Enzyme diffusion in multicomponent mixtures. Enzyme diffusion coefficients are important kinetic parameters for characterizing reaction kinetics in non-equilibrium systems and the kinetics of phase transitions.  Many enzyme solutions involve both the use of salts and polymer additives, especially for precipitation protocols. Dynamic light scattering is the main technique used to characterize diffusion coefficients of macromolecules. However it provides pseudo-binary diffusion coefficients in multicomponent mixtures.  For the first time, we have rigorously investigated quaternary diffusion in an enzyme-polymer-salt-water system. Specifically, we have measured the nine quaternary diffusion coefficients required for describing the lysozyme-poly(ethylene glycol)-NaCl-water system at pH 4.5 and 25 ºC using precision Rayleigh interferometry. Lysozyme is a model protein for protein-crystallization and enzymology studies. We find that the enzyme diffusion coefficient decreases as polymer concentration increases at a given salt concentration. This behavior can be quantitatively related to the corresponding increase in fluid viscosity only at low polymer concentration. However, at high polymer concentration (250 g/L), enzyme diffusion is enhanced compared to the corresponding viscosity prediction. Here the application of the Stokes-Einstein equation to extract the enzyme hydrodynamic radius may becom inaccurate.  We also find that an enzyme concentration gradient induces significant salt diffusion from high to low enzyme concentration. This effect increases in the presence of poly(ethylene glycol). Finally, we have evaluated systematic errors associated with measurements of enzyme diffusion coefficients by dynamic light scattering. This work describes enzyme diffusion in crowded environments and provide guidance for further theoretical developments in the field of enzymology. This work has been published in J. Phys. Chem. B, 2009, Articles ASAP.
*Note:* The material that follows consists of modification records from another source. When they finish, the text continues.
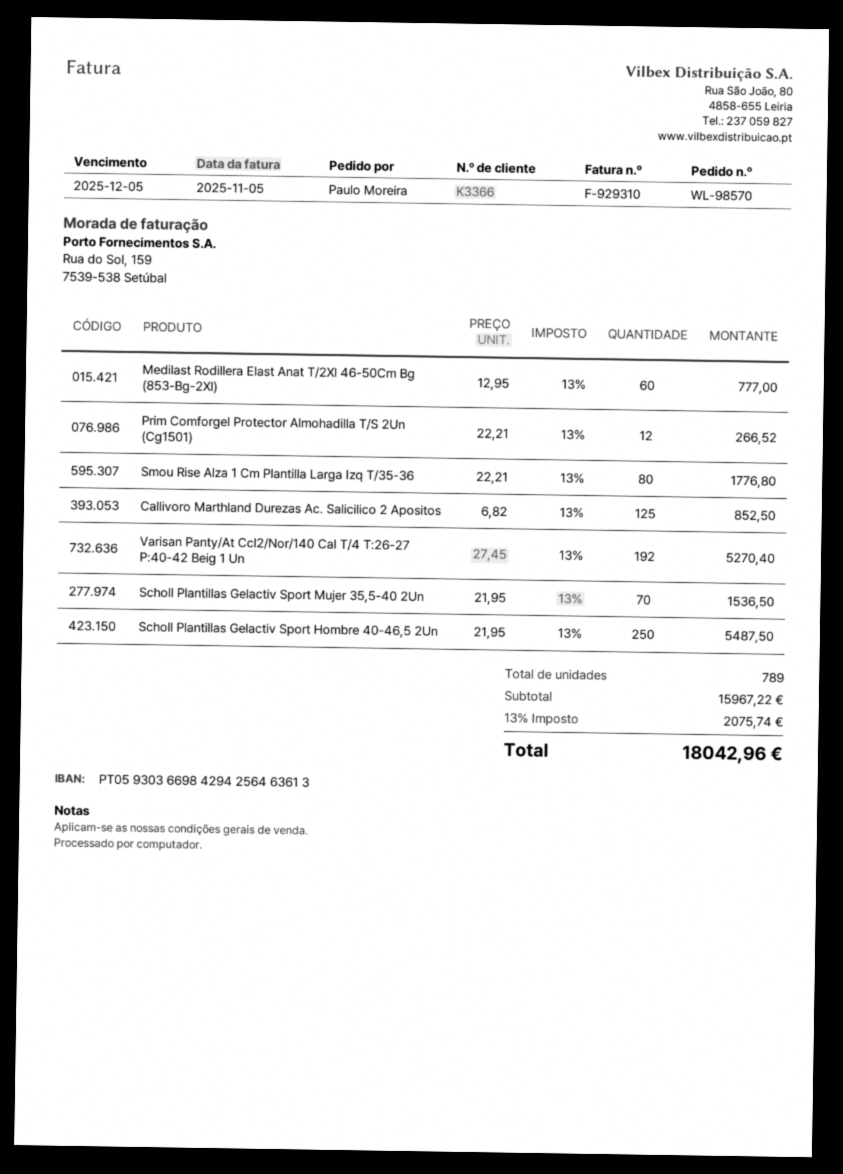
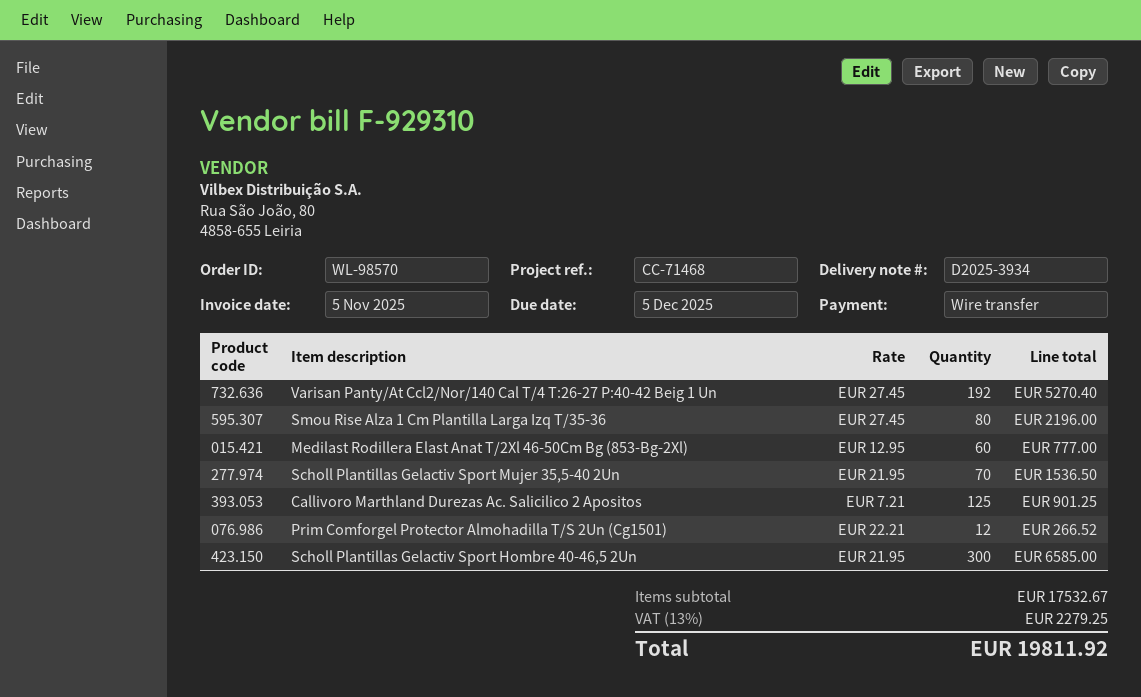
Smou Rise Alza 1 Cm Plantilla Larga Izq T/35-36: 80 x 22.21 = 1776.80 -> 80 x 27.45 = 2196.00
Callivoro Marthland Durezas Ac. Salicilico 2 Apositos: 125 x 6.82 = 852.50 -> 125 x 7.21 = 901.25
Scholl Plantillas Gelactiv Sport Hombre 40-46,5 2Un: 250 x 21.95 = 5487.50 -> 300 x 21.95 = 6585.00
subtotal: 15967.22 -> 17532.67
tax: 13% = 2075.74 -> 13% = 2279.25
total: 18042.96 -> 19811.92

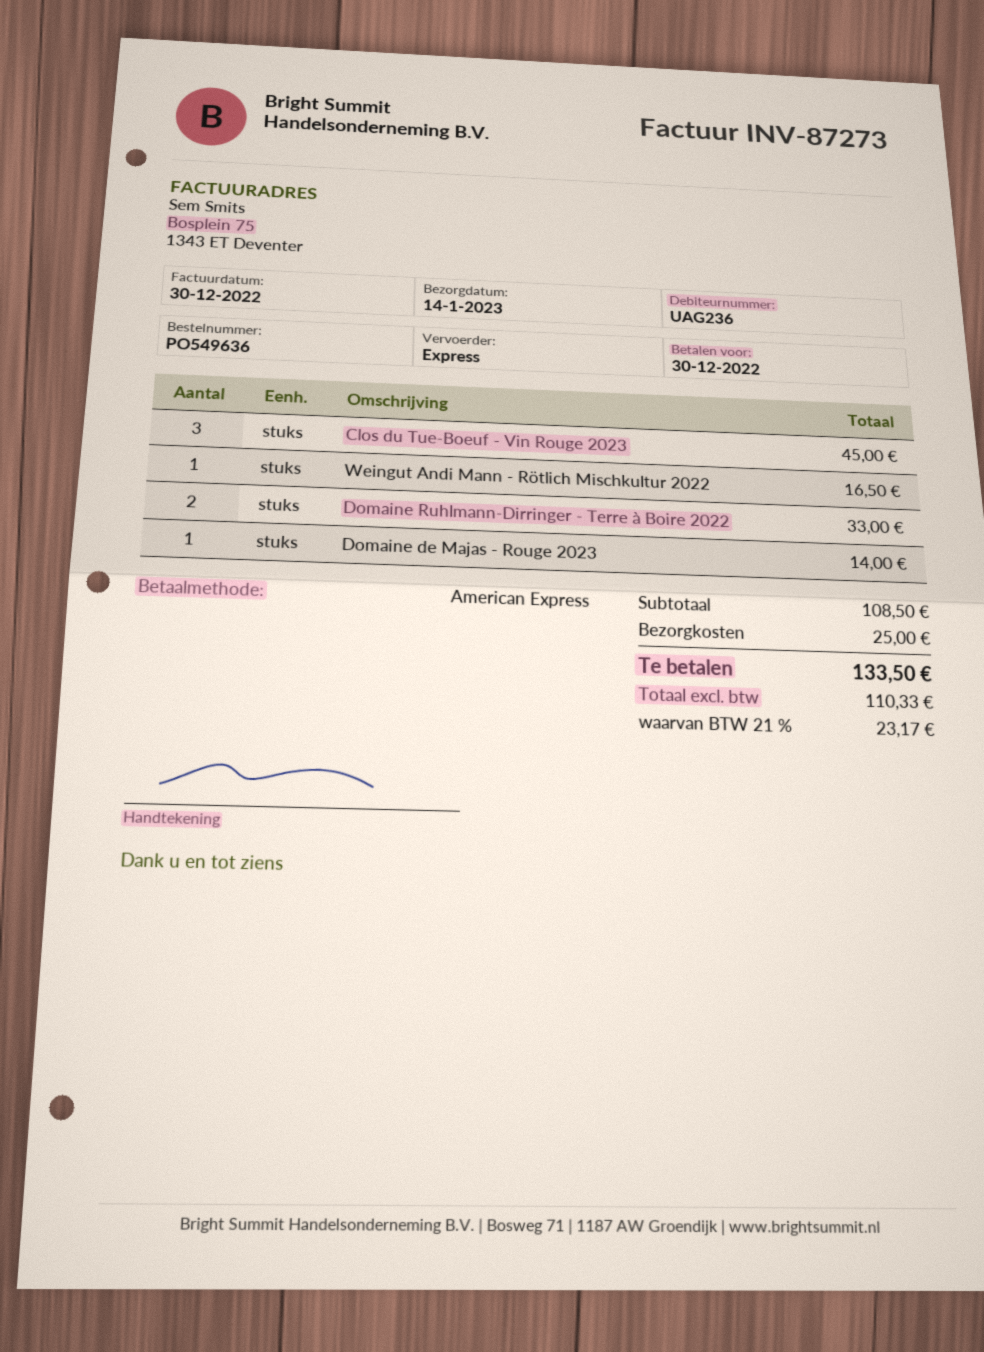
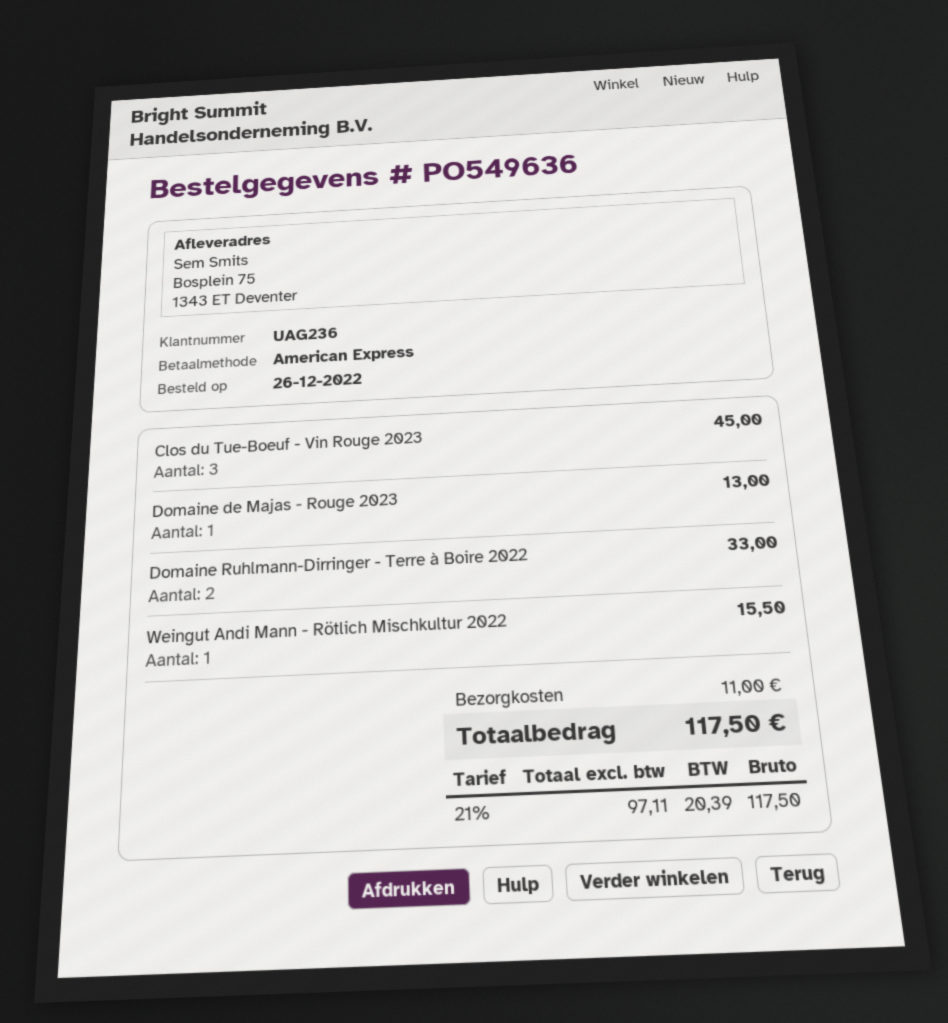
Weingut Andi Mann - Rötlich Mischkultur 2022: 1 for 16.50 -> 1 for 15.50
Domaine de Majas - Rouge 2023: 1 for 14.00 -> 1 for 13.00
shipping: 25.00 -> 11.00
net: 110.33 -> 97.11
tax: 21% = 23.17 -> 21% = 20.39
total: 133.50 -> 117.50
 Enzyme aggregation at the liquid-liquid interface. For the enzyme laccase, we have experimentally shown that the liquid-liquid interface between two aqueous solutions can be used to induce enzyme aggregation. Specifically, we have prepared a biphasic system by mixing ammonium sulfate and poly(ethylene glycol) with water. Due to the net repulsive interactions between ammonium sulfate and poly(ethylene glycol), the first phase is rich in ammonium sulfate and the second phase is rich in poly(ethylene glycol). We have then added purified laccase at very low concentration to the biphasic system. Using an enzymatic assay, we have discovered that laccase concentration becomes enriched at the liquid-liquid interface. No laccase aggregation was observed in two coexisting aqueous phases taken separately. The formation of enzymatically-active laccase films at the interface becomes visible at relatively high laccase concentration. Interestingly, these films are birefringent under polarized light. We have hypothesized that 1) the liquid-liquid interface is depleted of both precipitants due to net repulsive interactions between ammonium sulfate and poly(ethylene glycol), 2) enzyme molecules diffuses towards high to low precipitant concentration due to protein-precipitant net repulsive interactions. These two hypotheses should explain protein adsorption at the water-rich liquid-liquid interface. This work is currently in progress.